What is required ▸ In the entries, find all lines that hold the word "Koko" and copy them.

(Source records)

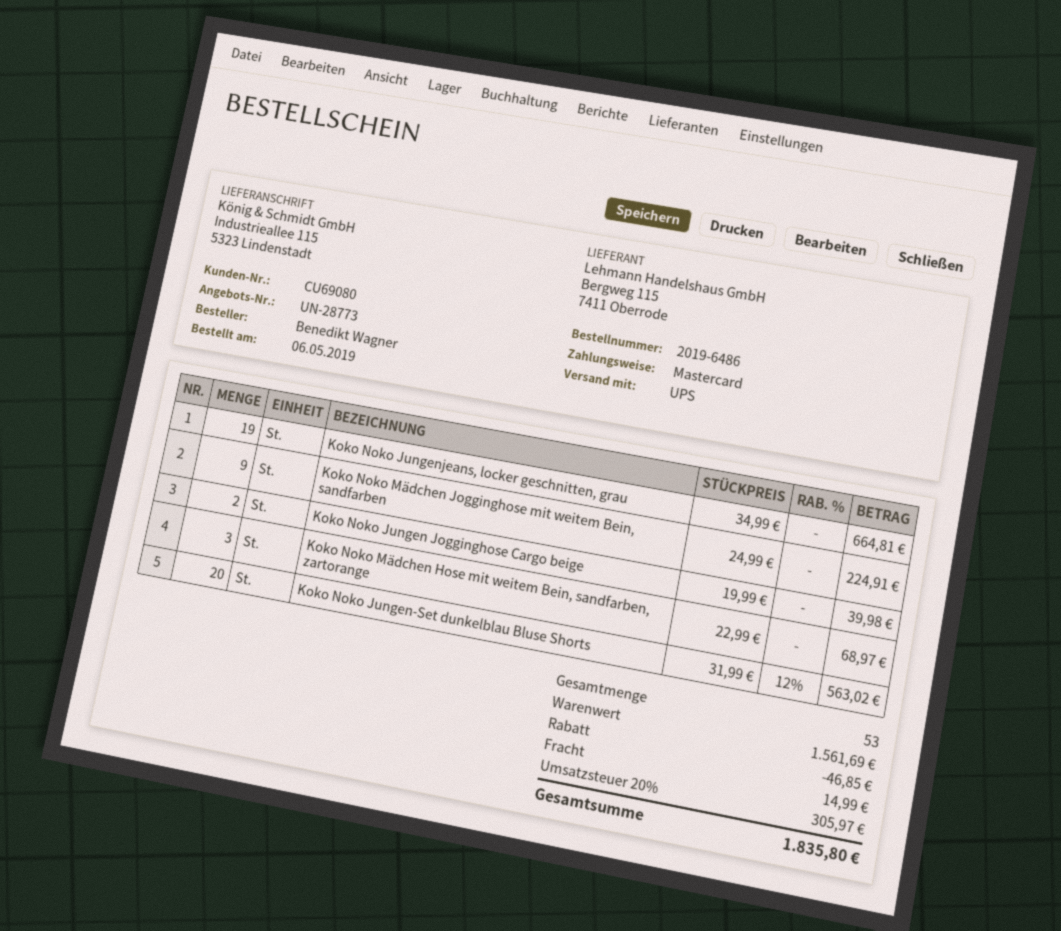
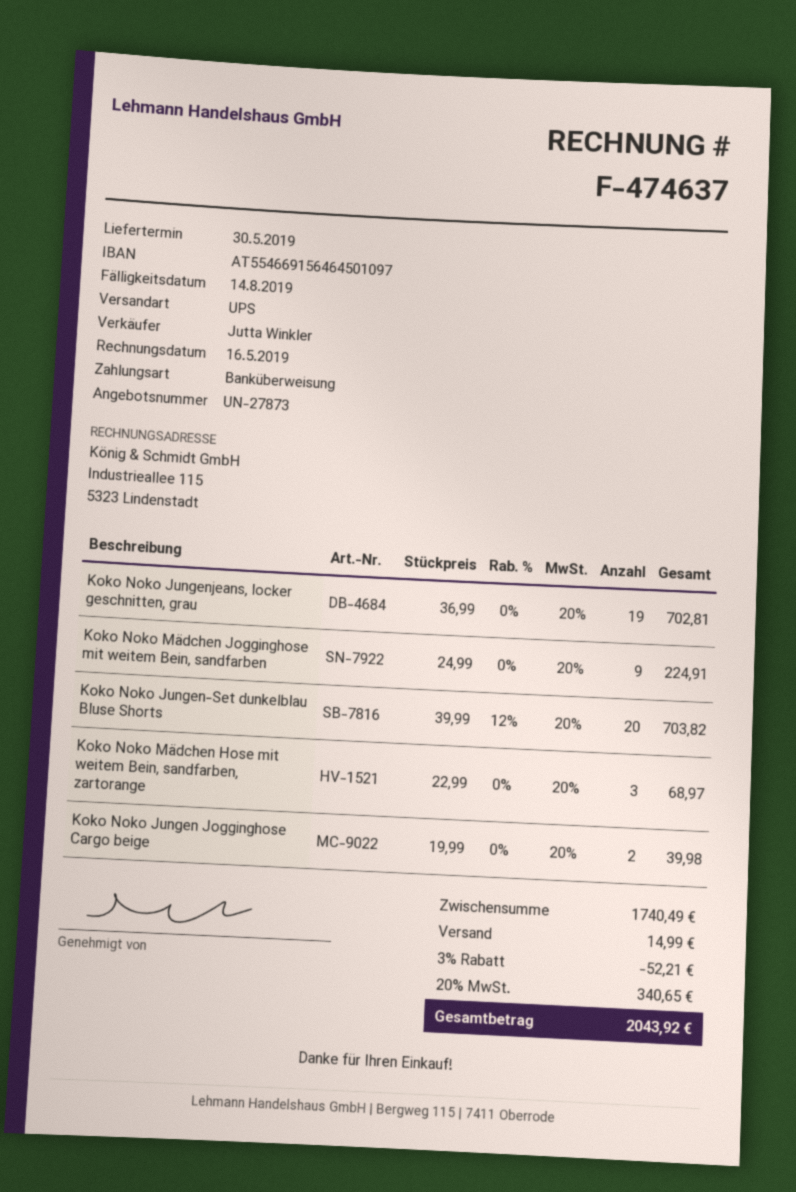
quote number: UN-28773 -> UN-27873
payment method: Mastercard -> bank transfer
Koko Noko Jungenjeans, locker geschnitten, grau: 19 x 34.99 = 664.81 -> 19 x 36.99 = 702.81
Koko Noko Jungen-Set dunkelblau Bluse Shorts: 20 x 31.99 - 12% = 563.02 -> 20 x 39.99 - 12% = 703.82
subtotal: 1561.69 -> 1740.49
discount: 46.85 -> 52.21
tax: 20% = 305.97 -> 20% = 340.65
total: 1835.80 -> 2043.92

Solution below ▸
Koko Noko Jungenjeans, locker geschnitten, grau: 19 x 34.99 = 664.81 -> 19 x 36.99 = 702.81
Koko Noko Jungen-Set dunkelblau Bluse Shorts: 20 x 31.99 - 12% = 563.02 -> 20 x 39.99 - 12% = 703.82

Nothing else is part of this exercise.